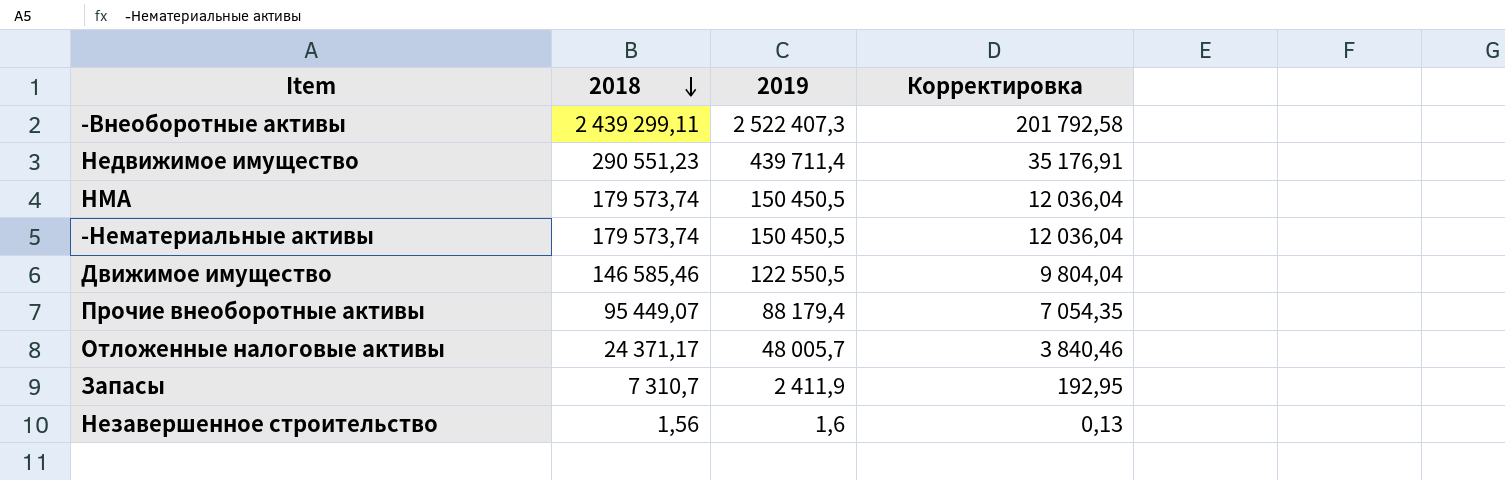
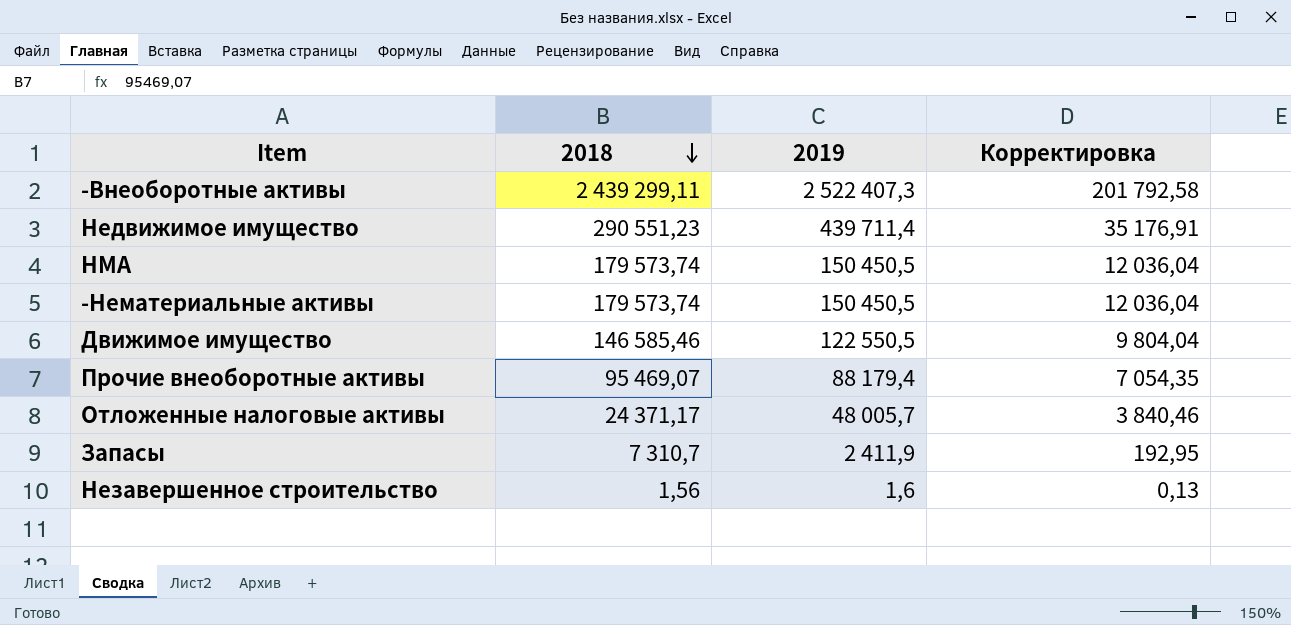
Прочие внеоборотные активы | 2018: 95 449,07 -> 95 469,07

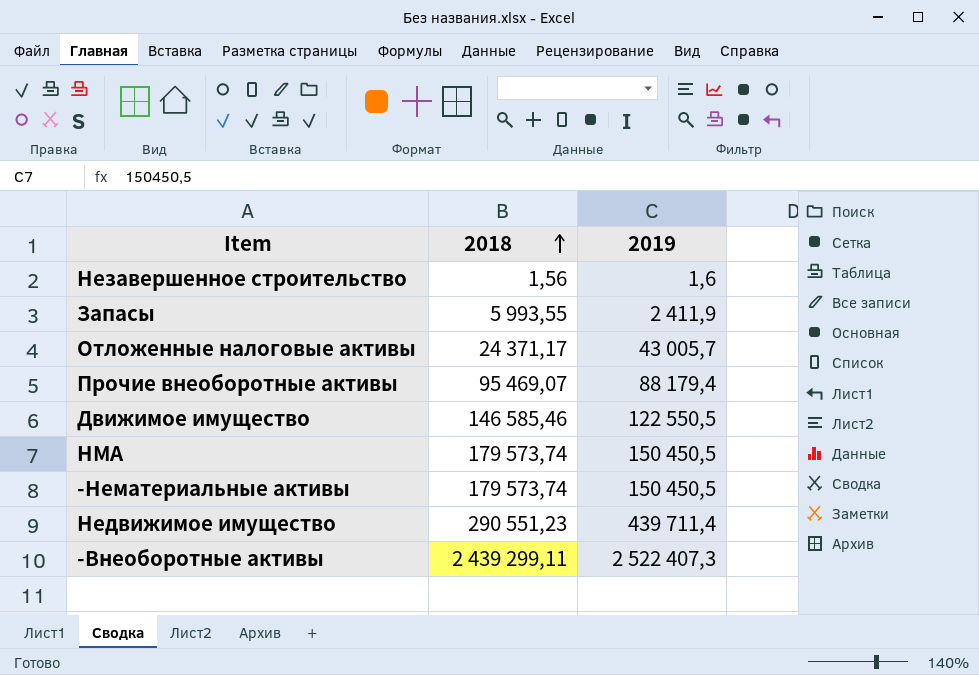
row order: 2018 descending -> 2018 ascending
column Корректировка | formula: [2019] * 0,08 -> none
Запасы | 2018: 7 310,7 -> 5 993,55
Отложенные налоговые активы | 2019: 48 005,7 -> 43 005,7

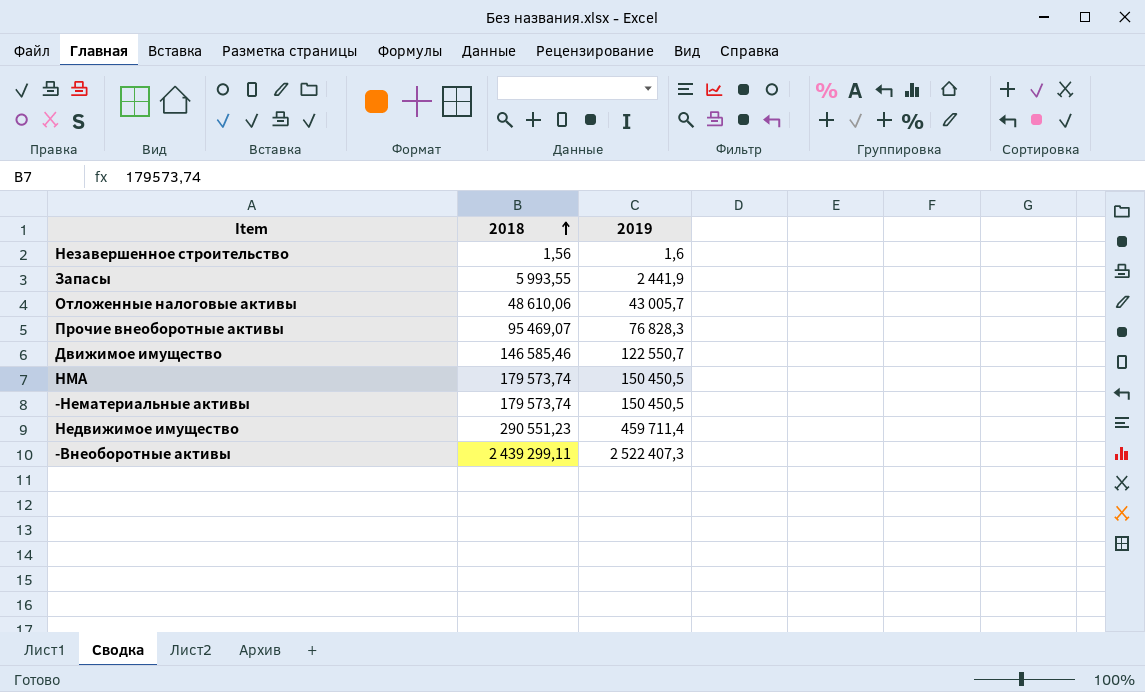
Запасы | 2019: 2 411,9 -> 2 441,9
Отложенные налоговые активы | 2018: 24 371,17 -> 48 610,06
Прочие внеоборотные активы | 2019: 88 179,4 -> 76 828,3
Движимое имущество | 2019: 122 550,5 -> 122 550,7
Недвижимое имущество | 2019: 439 711,4 -> 459 711,4

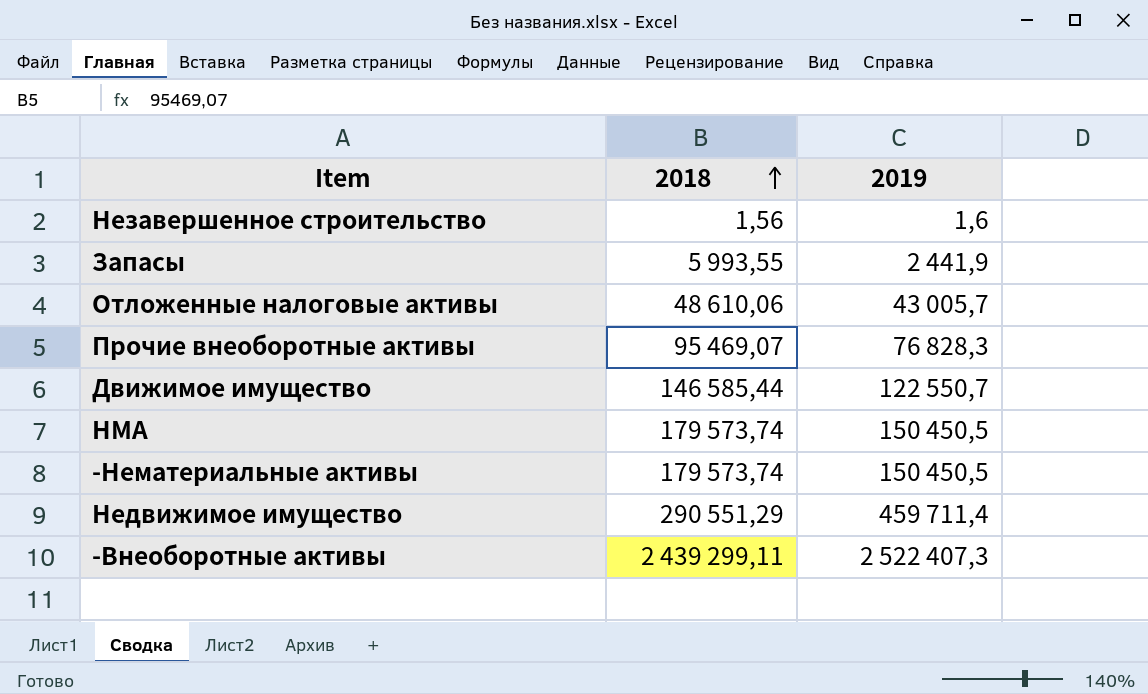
Движимое имущество | 2018: 146 585,46 -> 146 585,44
Недвижимое имущество | 2018: 290 551,23 -> 290 551,29

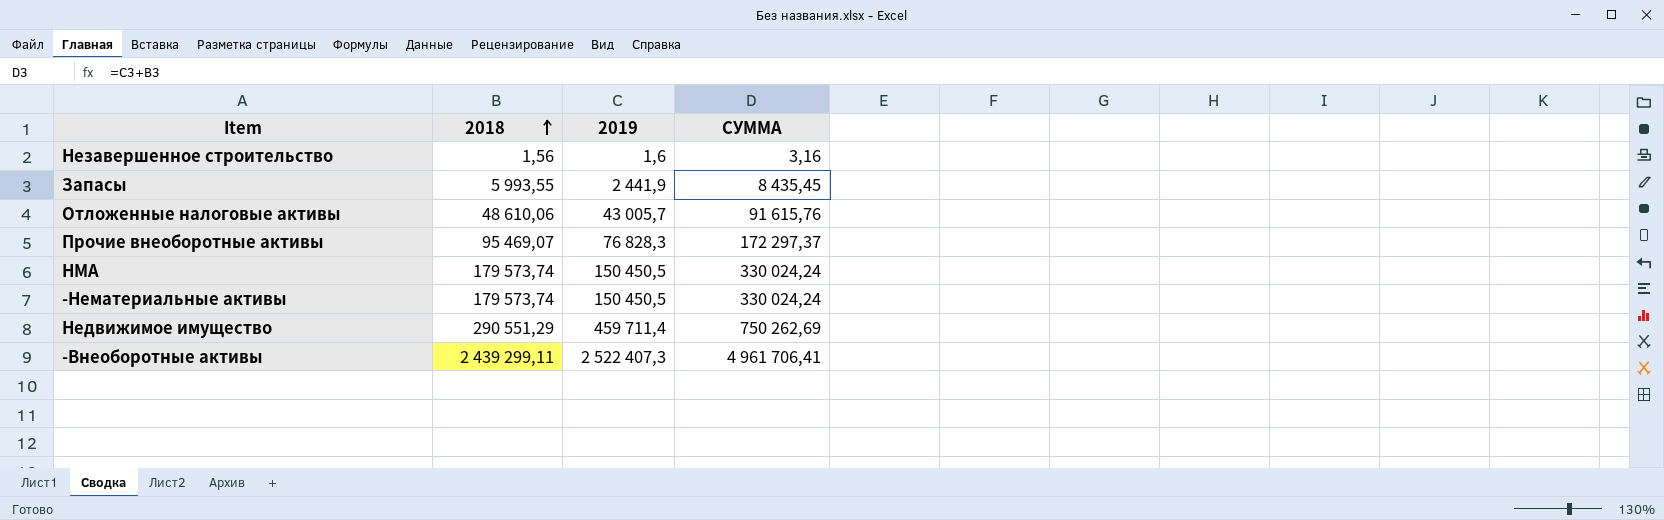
column СУММА | formula: none -> [2018] + [2019]
row Движимое имущество: 146 585,44 | 122 550,7 -> none

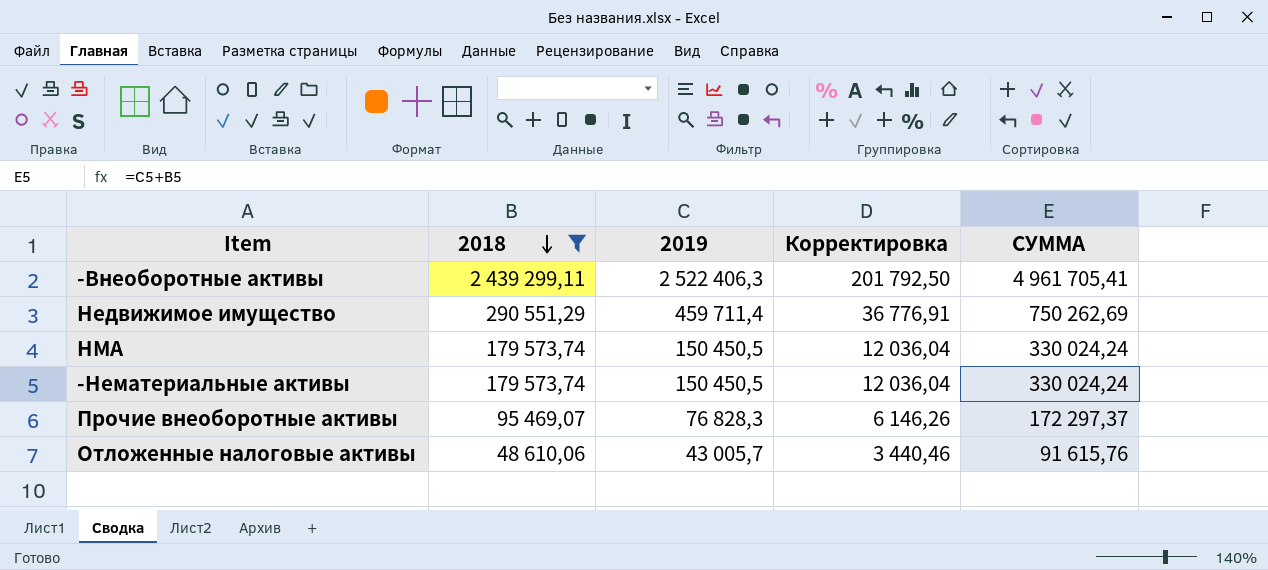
filter: none -> 2018 >= 48 610,06
row order: 2018 ascending -> 2018 descending
column Корректировка | formula: none -> [2019] * 0,08
-Внеоборотные активы | 2019: 2 522 407,3 -> 2 522 406,3
-Внеоборотные активы | СУММА: 4 961 706,41 -> 4 961 705,41

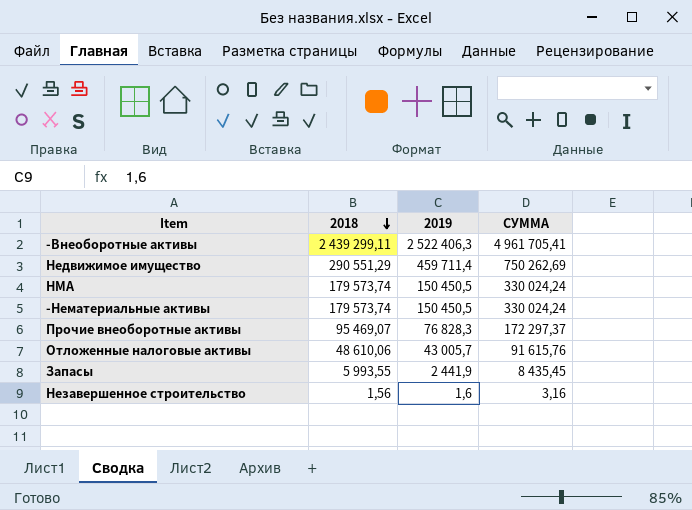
filter: 2018 >= 48 610,06 -> none
column Корректировка | formula: [2019] * 0,08 -> none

Directions:
Look through the material above. Transcribe exactly the lines between the ones with "column СУММА |" and "column Корректировка | formula: none", inclusive, and keep pictures out.

Exercise response:
column СУММА | formula: none -> [2018] + [2019]
row Движимое имущество: 146 585,44 | 122 550,7 -> none

filter: none -> 2018 >= 48 610,06
row order: 2018 ascending -> 2018 descending
column Корректировка | formula: none -> [2019] * 0,08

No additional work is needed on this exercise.